Retype, word for word, each line between the lines holding "the following paper." and "Bioinformatics (2018). doi:10.1093/bioinformatics/bty488", inclusive, and leave the rest of the data alone.
━━ Provided entries
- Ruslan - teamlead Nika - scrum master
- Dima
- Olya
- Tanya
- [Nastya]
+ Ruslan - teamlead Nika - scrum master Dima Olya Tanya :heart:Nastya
━━━━
━━ Provided entries
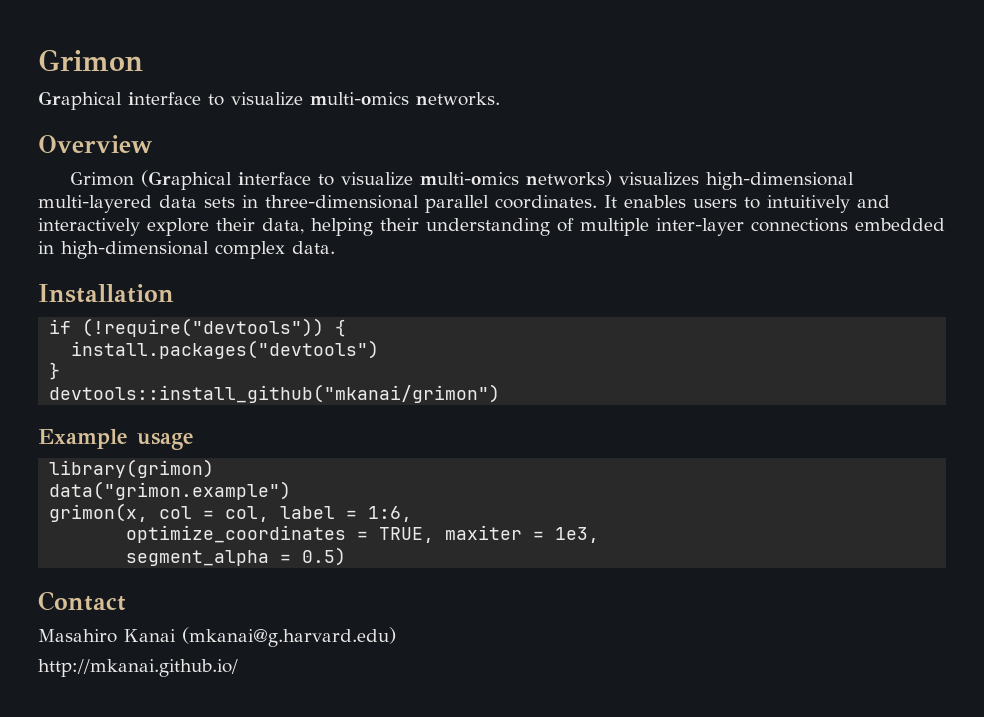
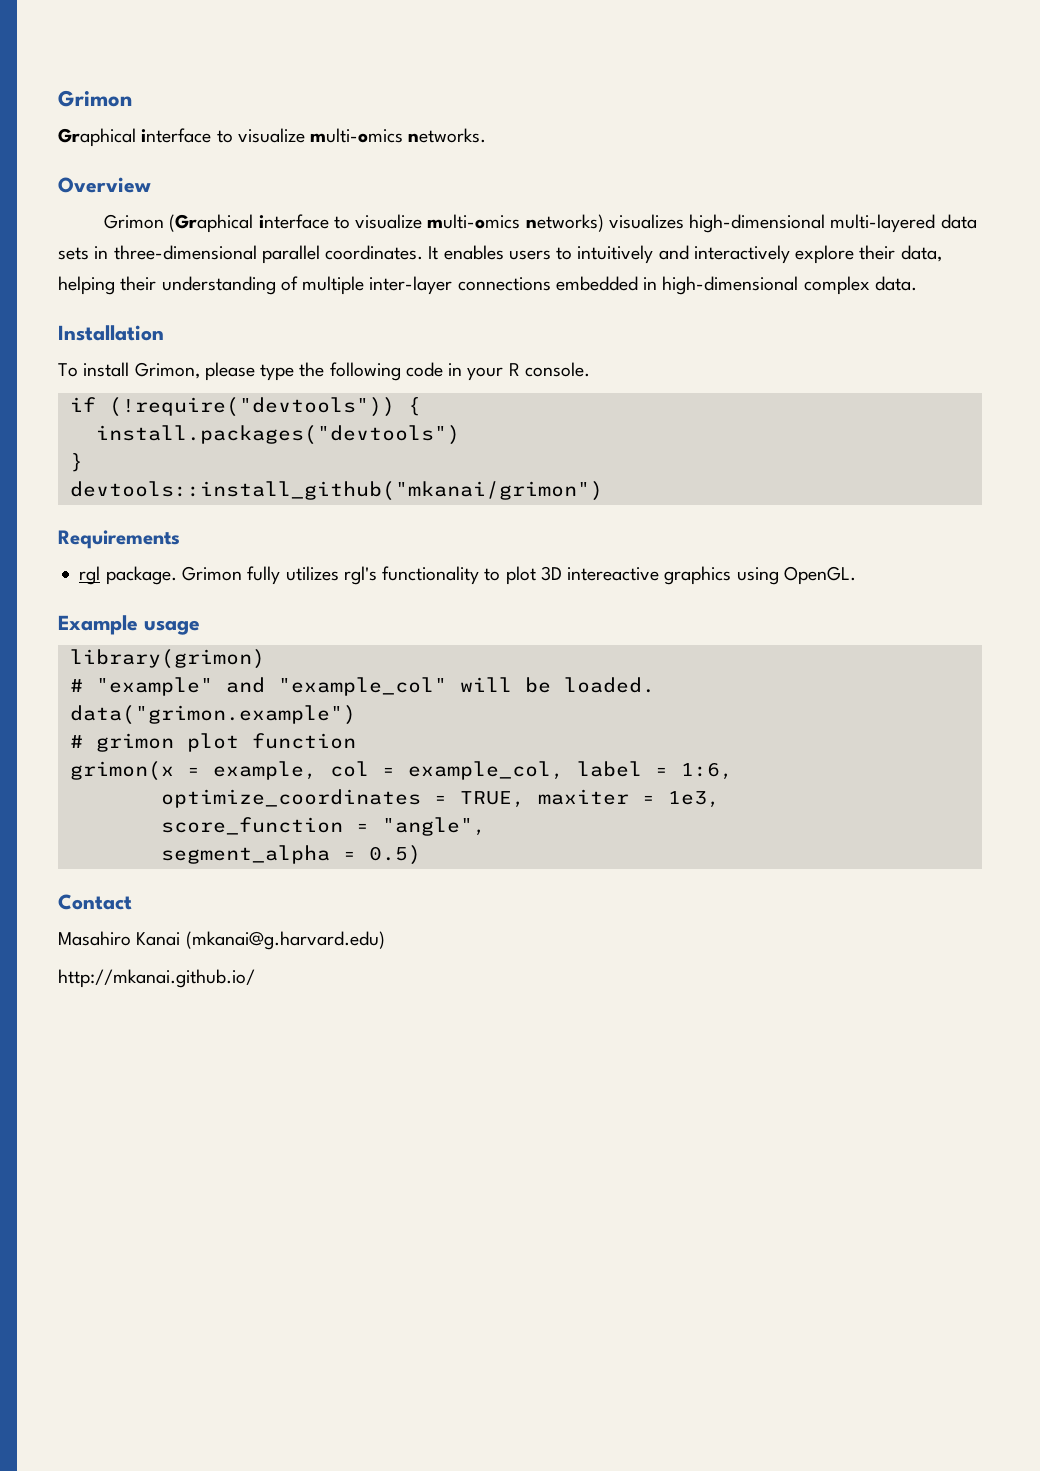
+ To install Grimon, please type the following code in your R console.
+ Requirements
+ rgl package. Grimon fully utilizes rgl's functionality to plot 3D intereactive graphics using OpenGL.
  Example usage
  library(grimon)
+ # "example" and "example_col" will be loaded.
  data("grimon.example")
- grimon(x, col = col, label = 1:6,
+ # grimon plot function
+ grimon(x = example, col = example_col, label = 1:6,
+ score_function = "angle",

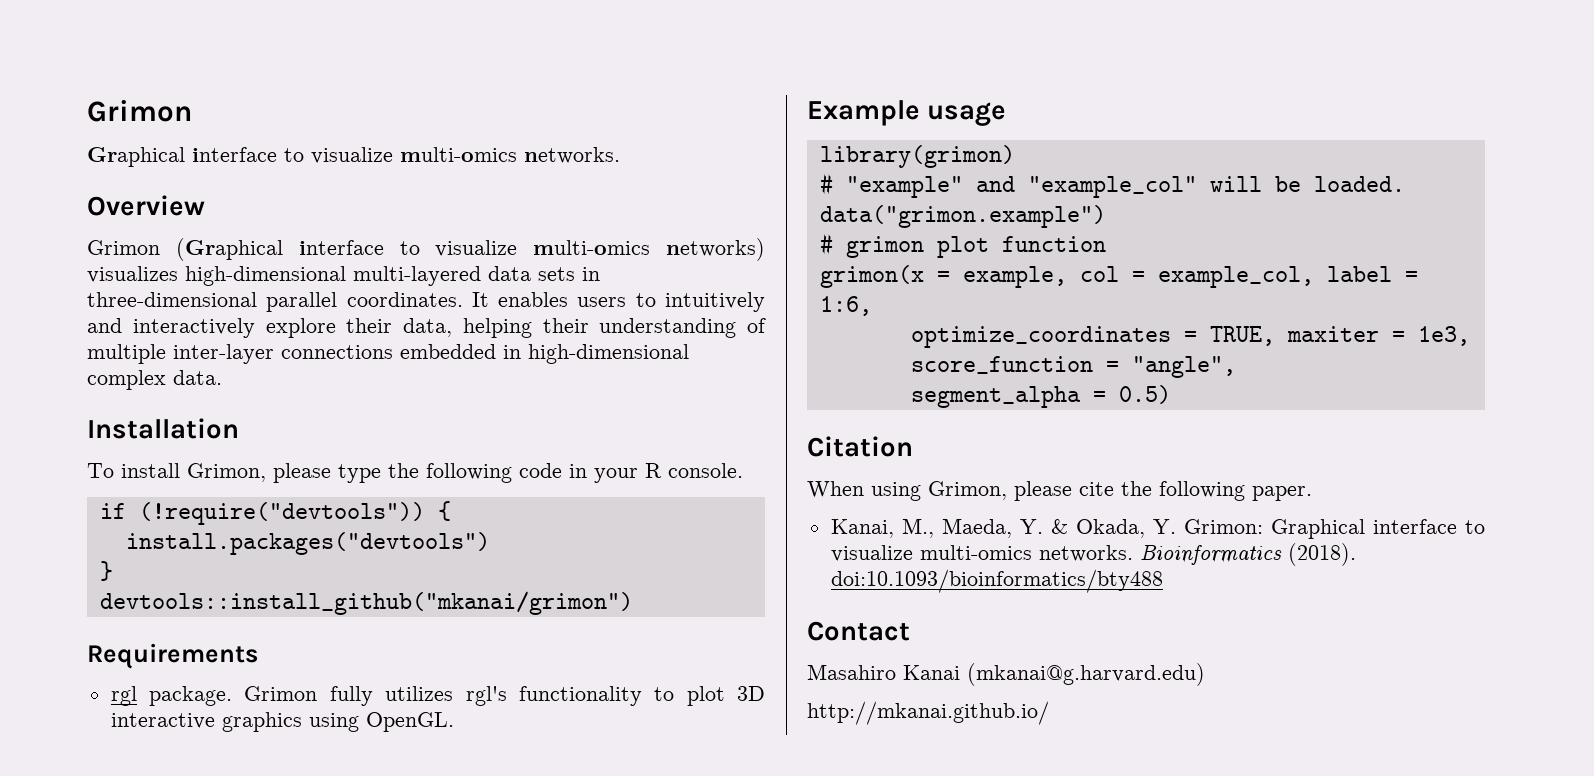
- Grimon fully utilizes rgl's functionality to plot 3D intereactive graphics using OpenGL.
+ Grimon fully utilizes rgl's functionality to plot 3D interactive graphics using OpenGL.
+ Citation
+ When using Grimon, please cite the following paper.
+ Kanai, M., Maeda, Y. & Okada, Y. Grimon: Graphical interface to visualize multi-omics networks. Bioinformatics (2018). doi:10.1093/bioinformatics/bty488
━━━━
Solution to this task:
+ When using Grimon, please cite the following paper.
+ Kanai, M., Maeda, Y. & Okada, Y. Grimon: Graphical interface to visualize multi-omics networks. Bioinformatics (2018). doi:10.1093/bioinformatics/bty488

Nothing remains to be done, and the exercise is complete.